Chapitre 36. Sacré-Cœur
Monsieur K prit résolument le chemin de Montmartre.
Très vite, il se retrouva essoufflé, en grimpant les petites rues qui menaient vers le Sacré-Cœur.
Il songea, avec mélancolie, qu’enfant il jouait à grimper, le plus vite possible, les marches qui menaient au parvis.
Il improvisa un haïku, pour se donner le temps de reprendre son souffle et d’exprimer
sa mélancolie :
Quand ton corps ne cesse
de te rappeler qu'hélas
le temps a passé
La vue de la basilique lui inspirait des sentiments partagés. Certes, elle ne manquait pas d’allure, et puis Montmartre a toujours la saveur du « vrai » Paris, le Paris d’avant Haussmann et d’avant le tsunami bobo.
Mais son sang d’ouvrier parisien ne pouvait oublier qu’elle n’était là que pour expier la Commune.

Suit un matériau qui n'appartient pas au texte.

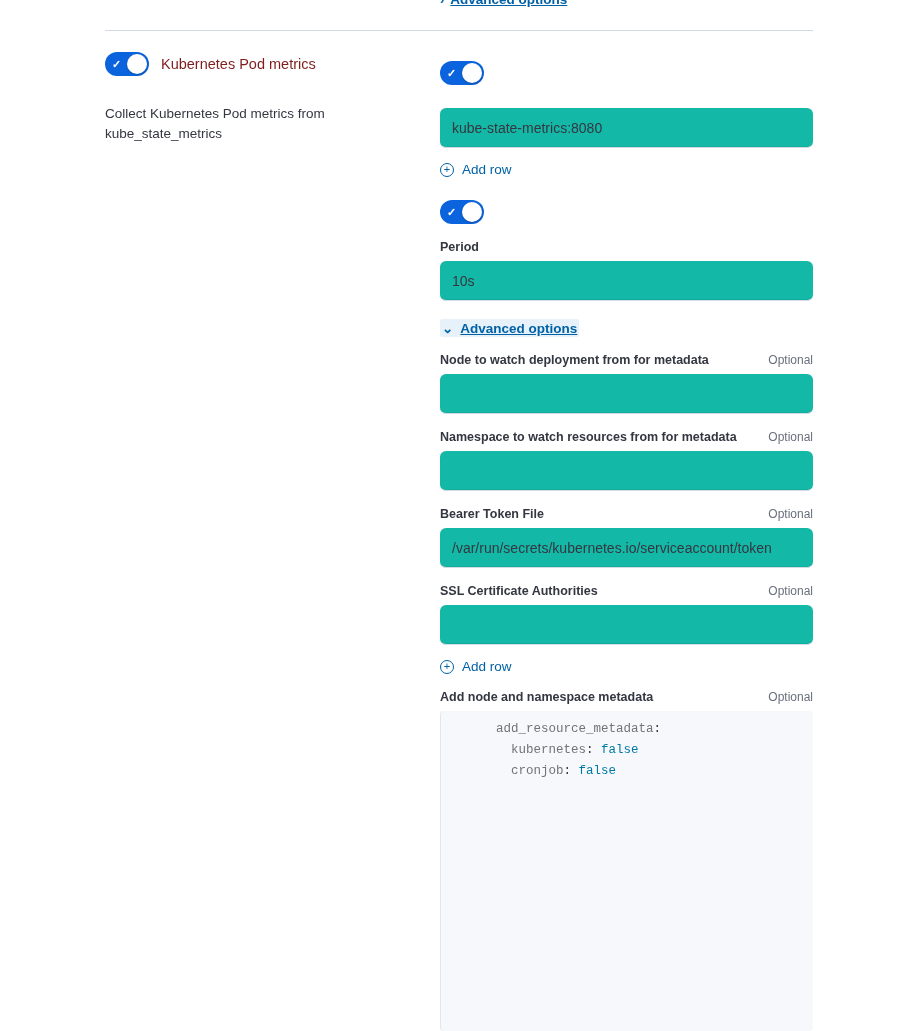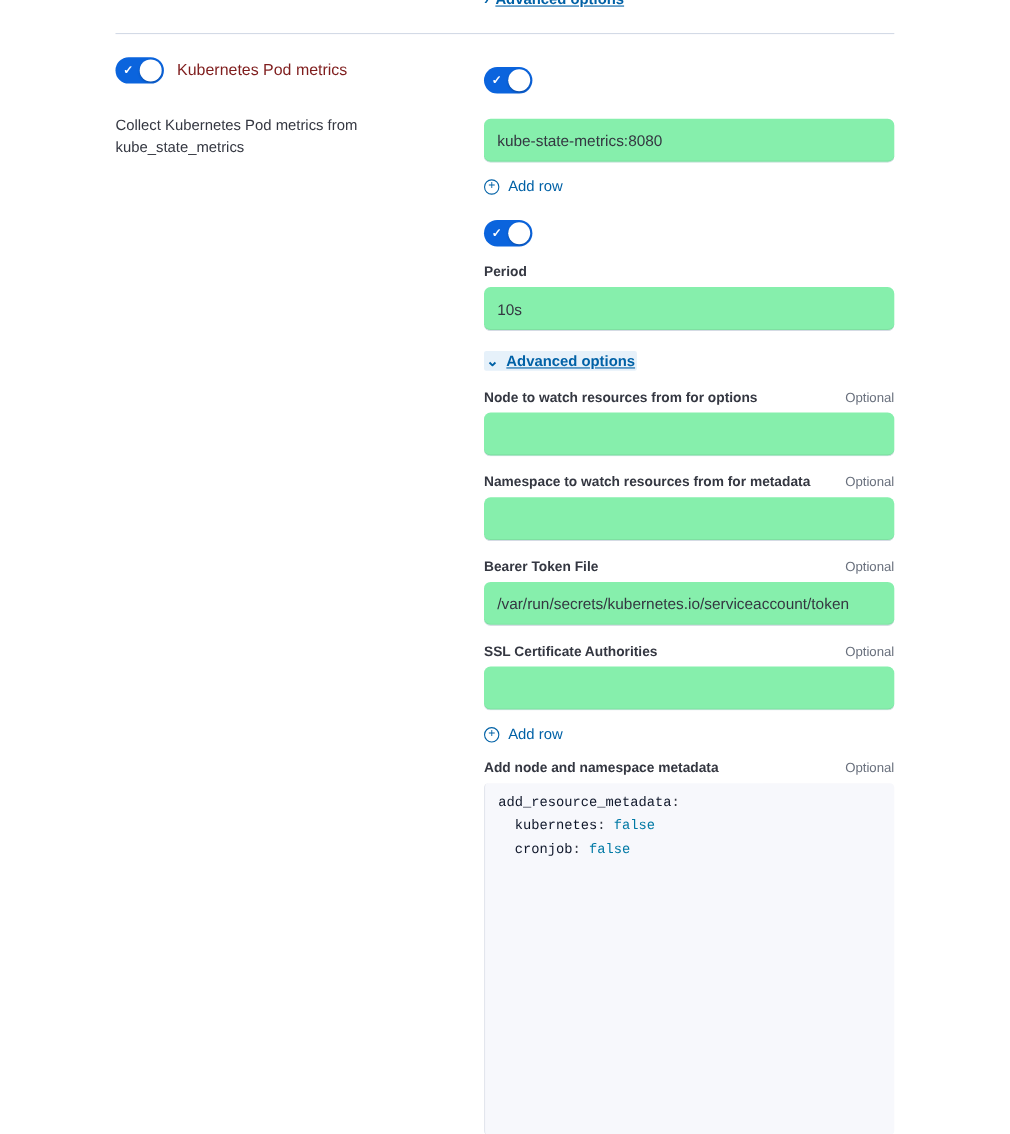"kube-state-metrics:8080" .input { background: #86efac -> #14b8a6 }
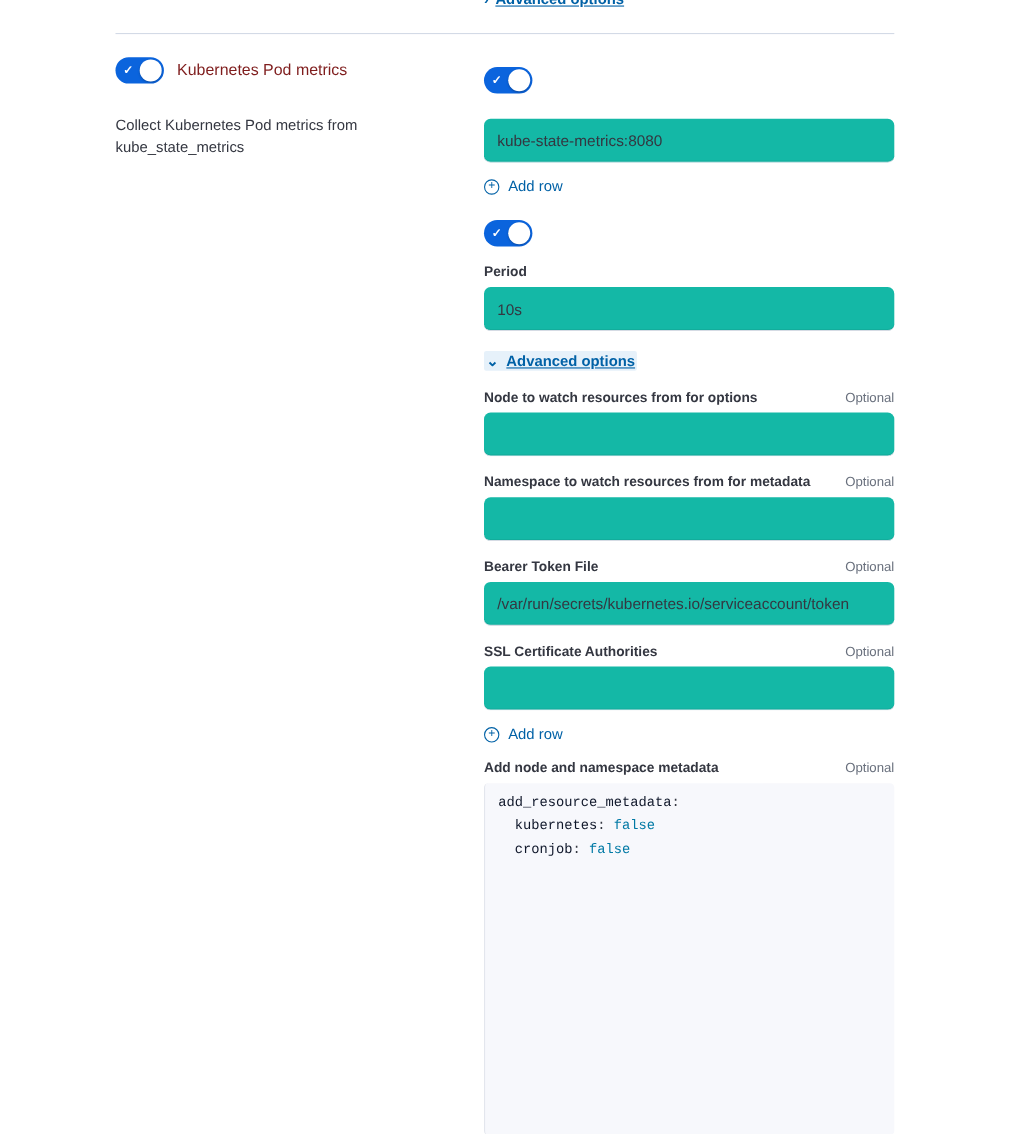"Node to watch resources from" span.field-label { text: resources from for options -> deployment from for metadata }
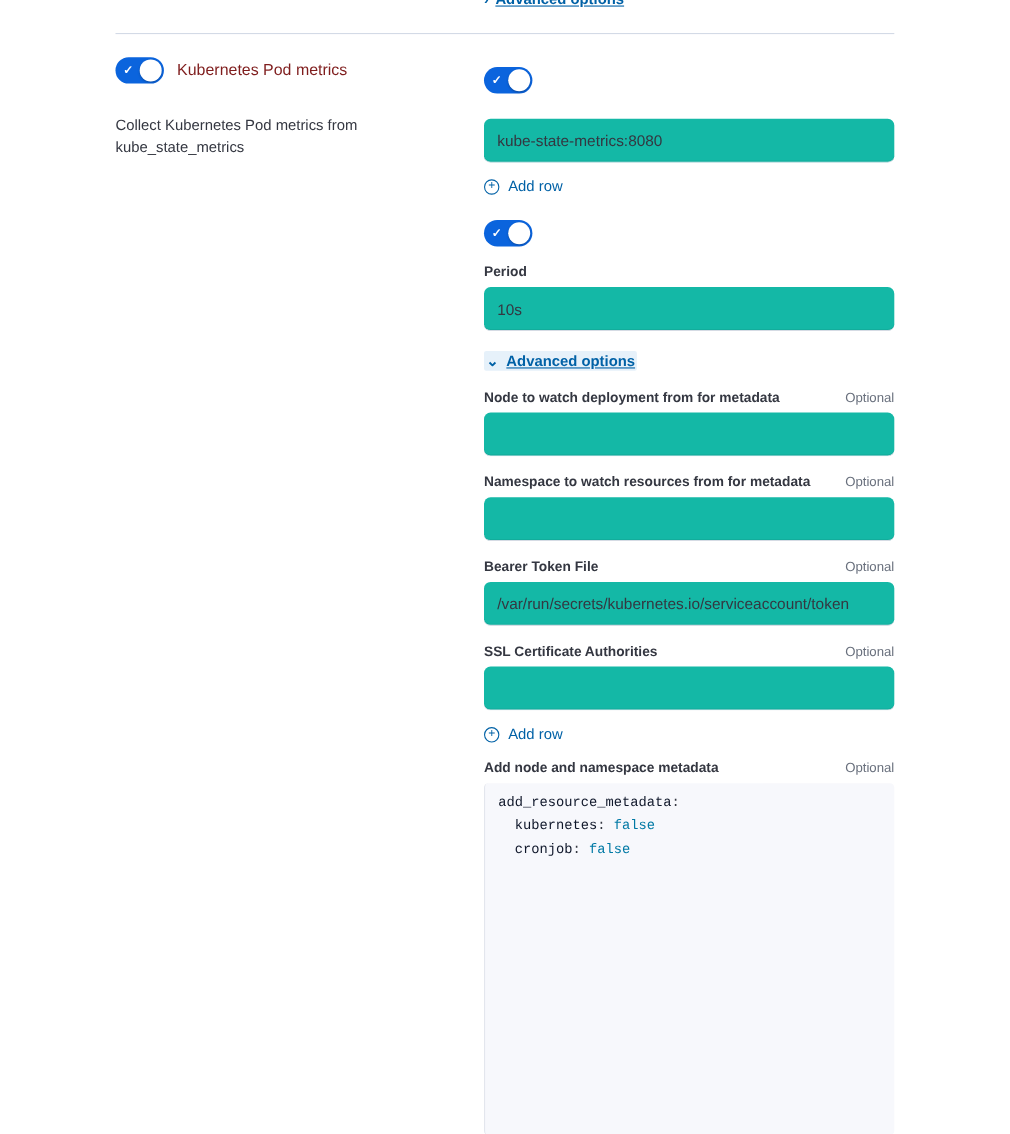"add_resource_metadata" .tok-key { color: #0f172a -> #737373; margin-left: none -> 43px }
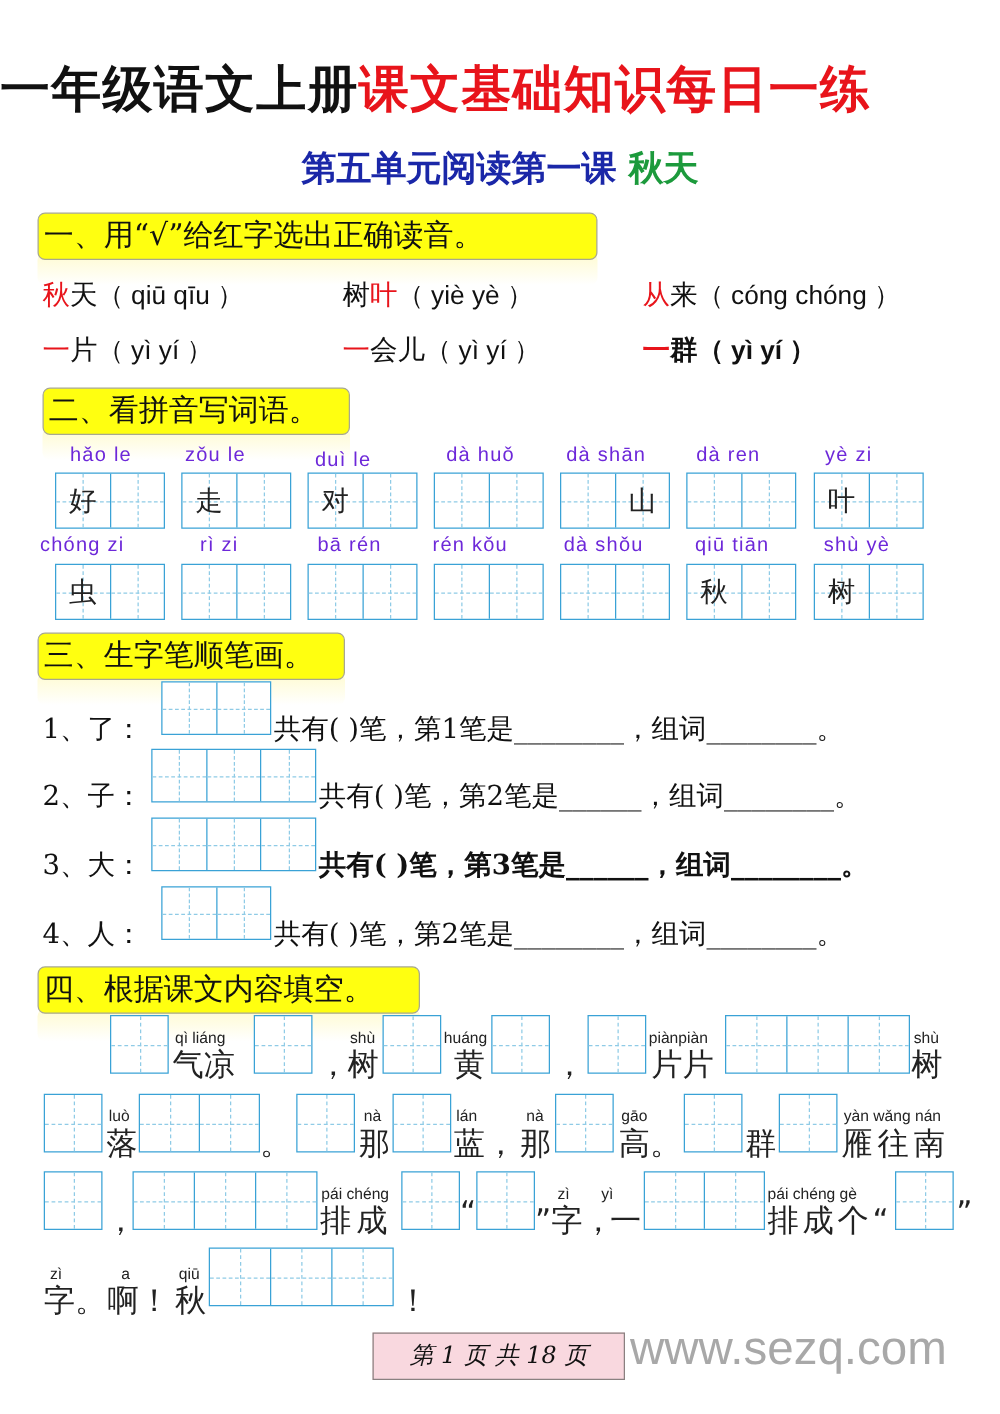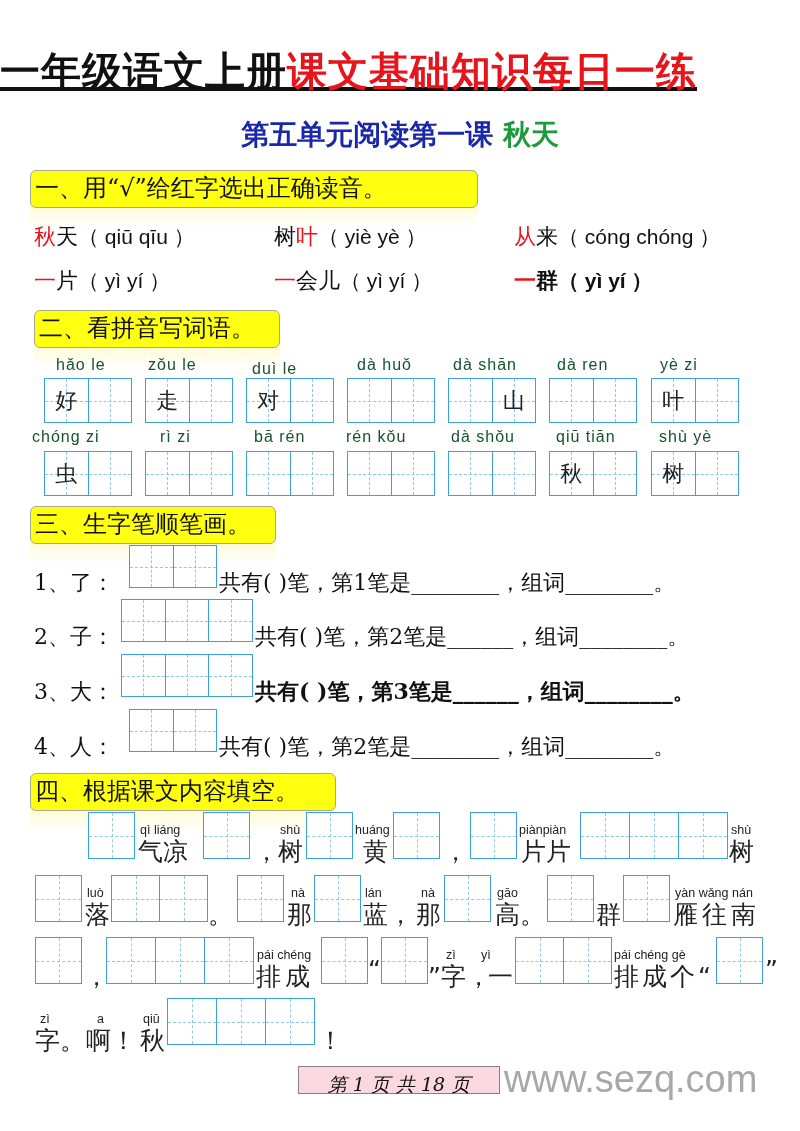"一年级语文上册课文基础知识每日一练" .title { text-decoration: underline -> none }
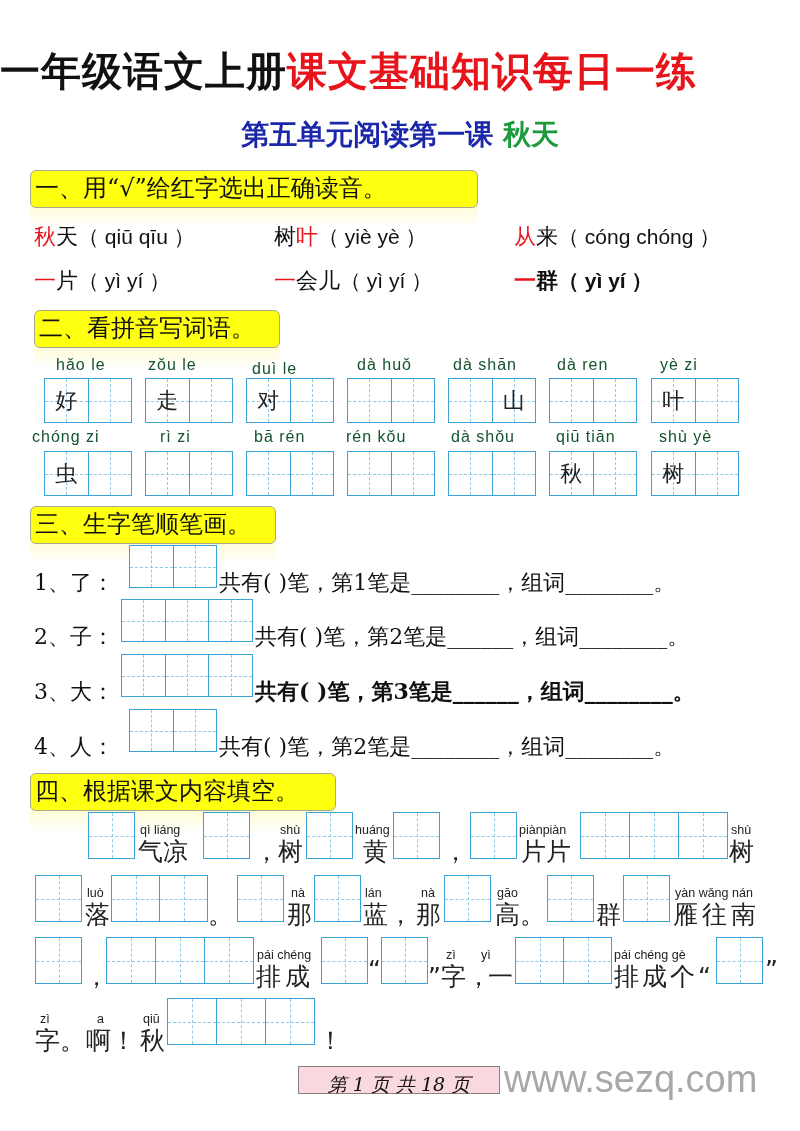"hǎo le" .pinyin { color: #14532d -> #6d28d9 }
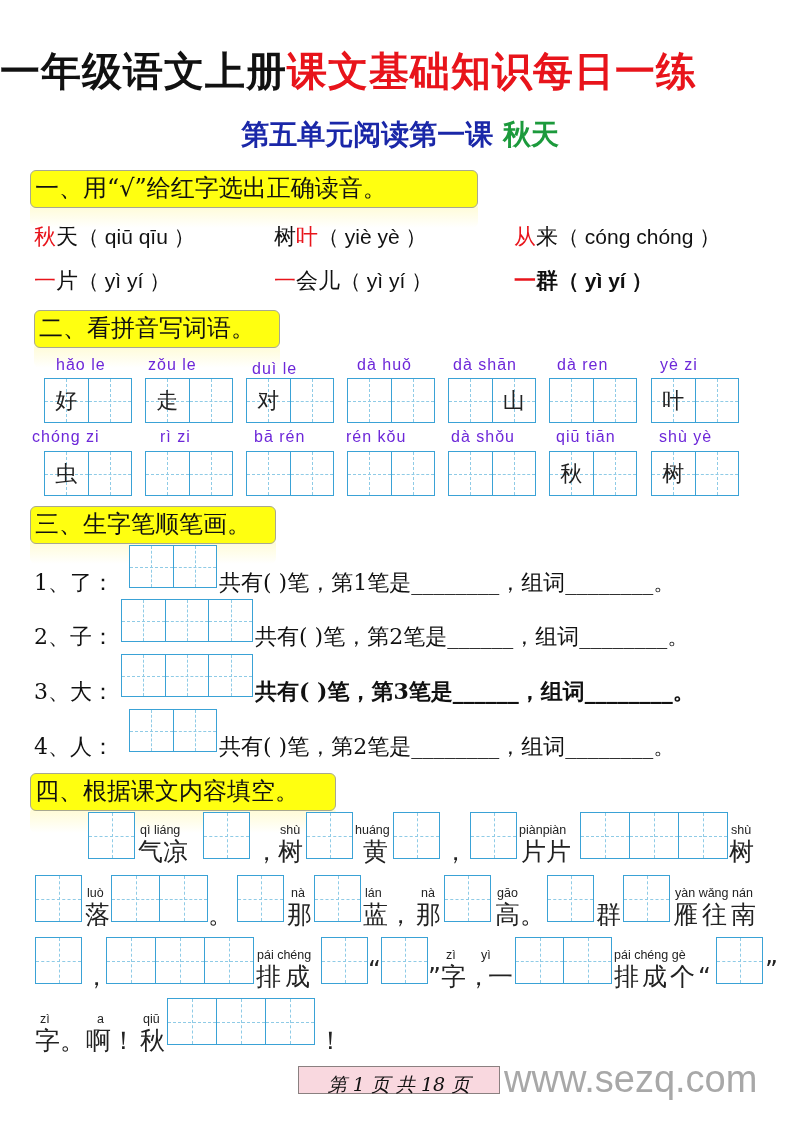"第 1 页 共 18" .footer-page { height: 28px -> 38px }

Et ce sont les crimes des communards qu’il fallait expier, le sang des communards ne valait rien. Après tout, à l’époque, à l’exception notable d’Hugo et Rimbaud, tous les écrivains avaient craché sur les victimes.
Pour faire oublier ses origines « louches » (son sang noir) Dumas fils s’était surpassé.
Il avait accablé le fier Courbet, un de nos plus grands peintres, qui avait eu le malheur de rallier la révolte :
« De quel accouplement fabuleux d’une limace et d’un paon, de quelles antithèses génésiaques, de quel suintement sébacé peut avoir été générée cette chose qu’on appelle Gustave Courbet ? Sous quelle cloche, à l’aide de quel fumier, par suite de quelle mixture de vin, de bière, de mucus corrosif et d’œdème flatulent a pu pousser cette courge sonore et poilue, ce ventre esthétique, incarnation du Moi imbécile et impuissant ?
Mais sa réflexion historique fut interrompue, par un message sur son portable :
Elaine est en grave danger. Tu la retrouveras, cachée dans l’Hôtel des voyageurs.
Philippe se mit à courir vers la place du Tertre.